Data is accessed through NSIDC. Because SNODAS is not available through the cloud, we must use HTTPS data querying to download and process the data.

This script is adapted from code written by Aakash Ahamed (https://github.com/kashingtonDC/SNODAS).

In [None]:
import requests
from bs4 import BeautifulSoup

import os
import time
import gzip
import shutil

import datetime
import subprocess 

from tqdm import tqdm

In [None]:
# Year/month/day setup for SNODAS archive
year = "2023"
month = "Mar" # 3-character abbreviation for month
day = "03" # 2-digit number for day of month

# Get urls for SNODAS archive
archive_url = f'https://noaadata.apps.nsidc.org/NOAA/G02158/masked/{year}/{day}_{month}/'
r = requests.get(archive_url)
data = BeautifulSoup(r.text, "html.parser")

# Extract data from SNODAS archive
dir = "/home/jovyan/shared-public/SnowPit/tmp/"
for l in data.find_all("a")[1:]:
    r = requests.get(archive_url+l['href'])
    with open(os.path.join(dir, l['href']), 'wb') as f:
        f.write(r.content)

In [None]:
def process_tarfile(tarfile, writedir, snovars=['1034']):
    # Extract date from tarfile
    date = os.path.splitext(os.path.split(tarfile)[1])[0].replace("SNODAS_","")
    
    # Untar the files using OS commands
    cmd = '''tar -xvf {} -C {}'''.format(tarfile, writedir)
    os.system(cmd)

    # Find untarred .gz files
    gz_files = [os.path.join(writedir,x) for x in os.listdir(writedir) if date in x if x.endswith(".gz")]
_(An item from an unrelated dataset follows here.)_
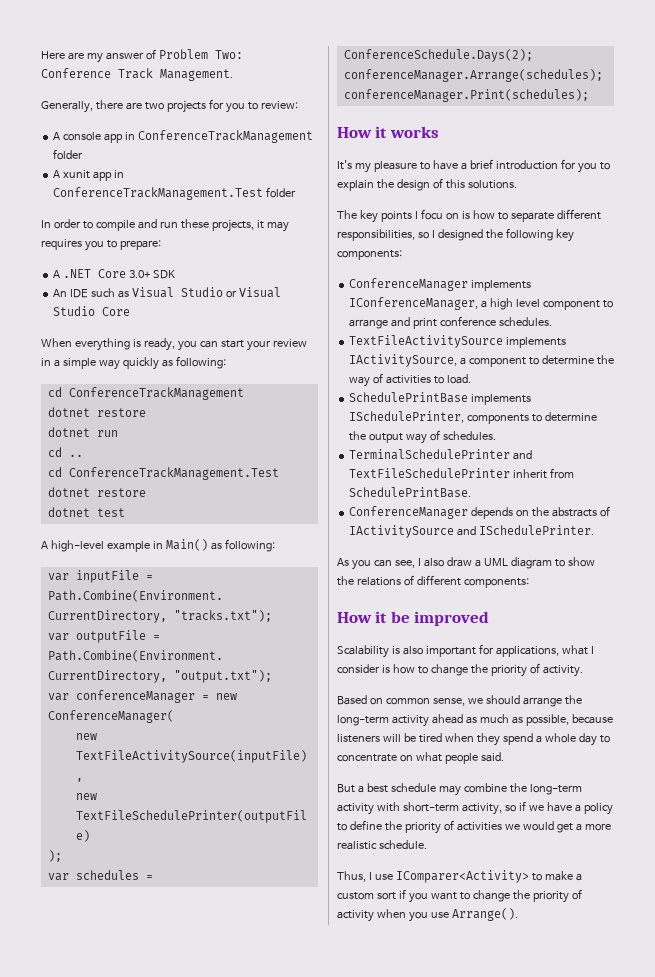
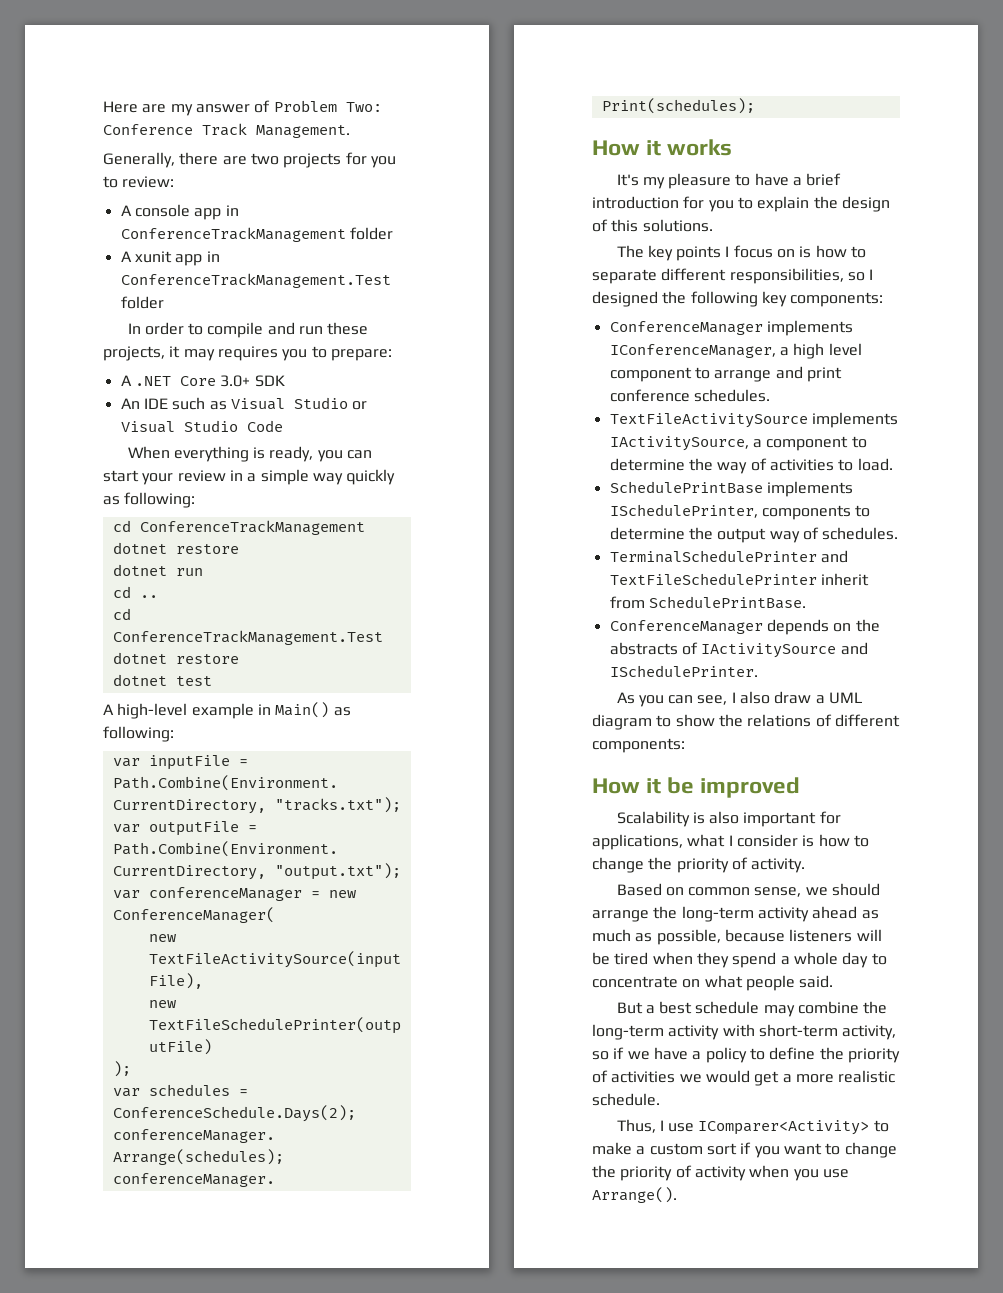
[102,307,131,316] Core -> [246,420,283,432] Code
[420,209,443,220] focu -> [733,245,773,258] focus

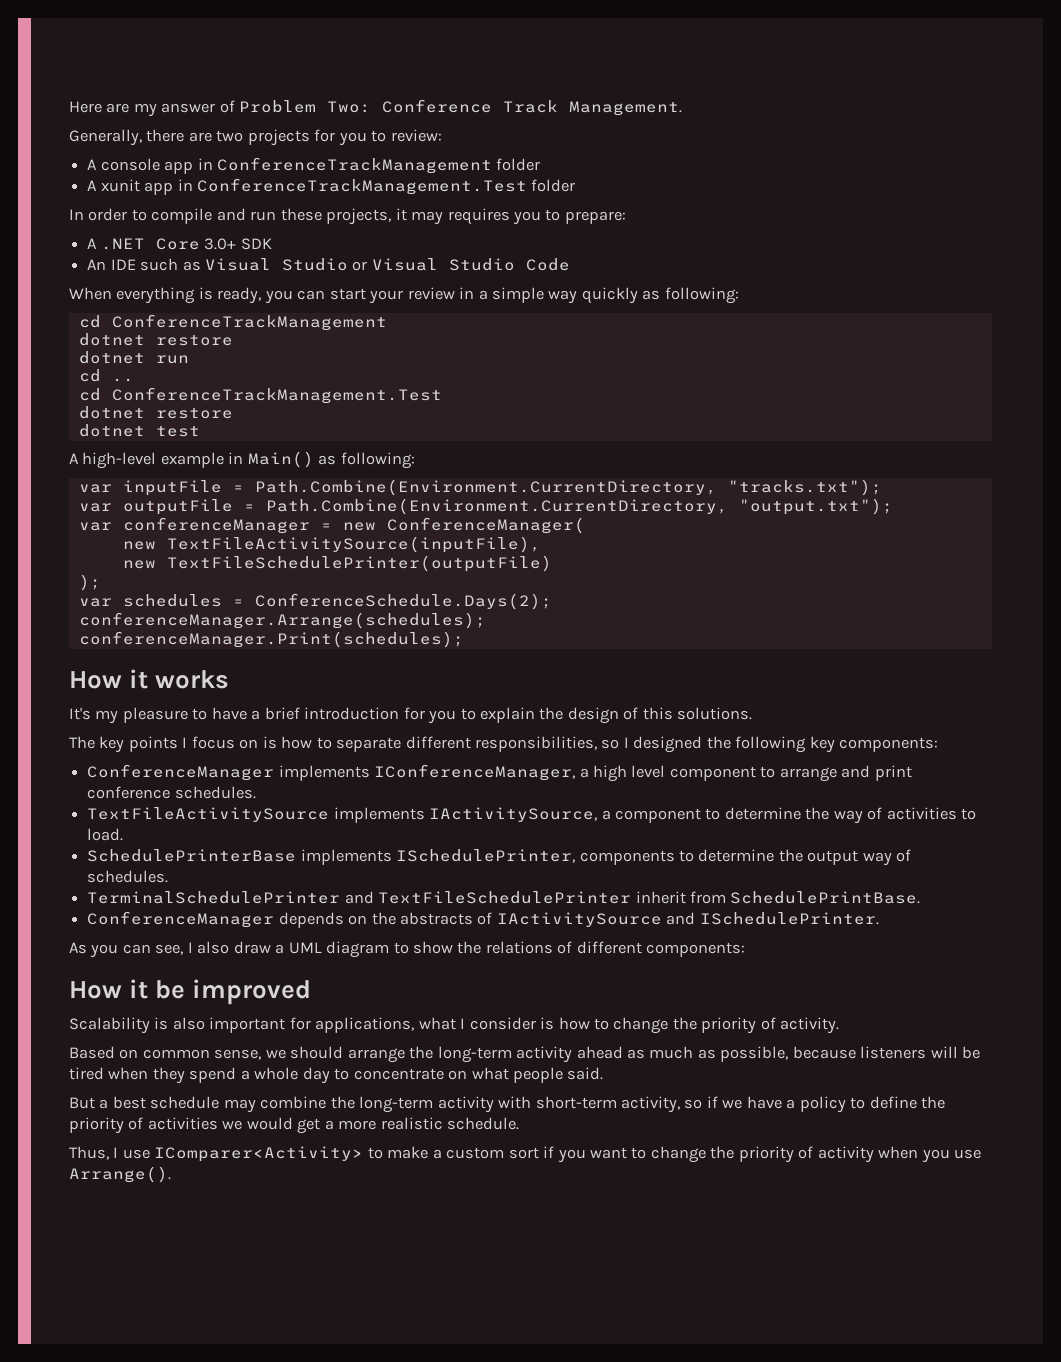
[609,481,763,494] SchedulePrintBase -> [87,849,297,862] SchedulePrinterBase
    # Get variable strings from each file
    varstrs = [x[x.find("ssmv")+5:x.find("ssmv")+9] for x in gz_files]

    # Compare variable strings to wanted variables
    for varstr,file in zip(varstrs, gz_files):
        outfn = os.path.splitext(file)[0]
        if varstr in snovars:
            with gzip.open(file, 'r') as f_in, open(outfn, 'wb') as f_out:
                shutil.copyfileobj(f_in, f_out)
        else:
            continue

    datfiles = [os.path.join(writedir,x) for x in os.listdir(writedir) if date in x if x.endswith(".dat")]
    txtfiles = [os.path.join(writedir,x) for x in os.listdir(writedir) if date in x if x.endswith(".txt")]
    gz_files = [os.path.join(writedir,x) for x in os.listdir(writedir) if date in x if x.endswith(".gz")]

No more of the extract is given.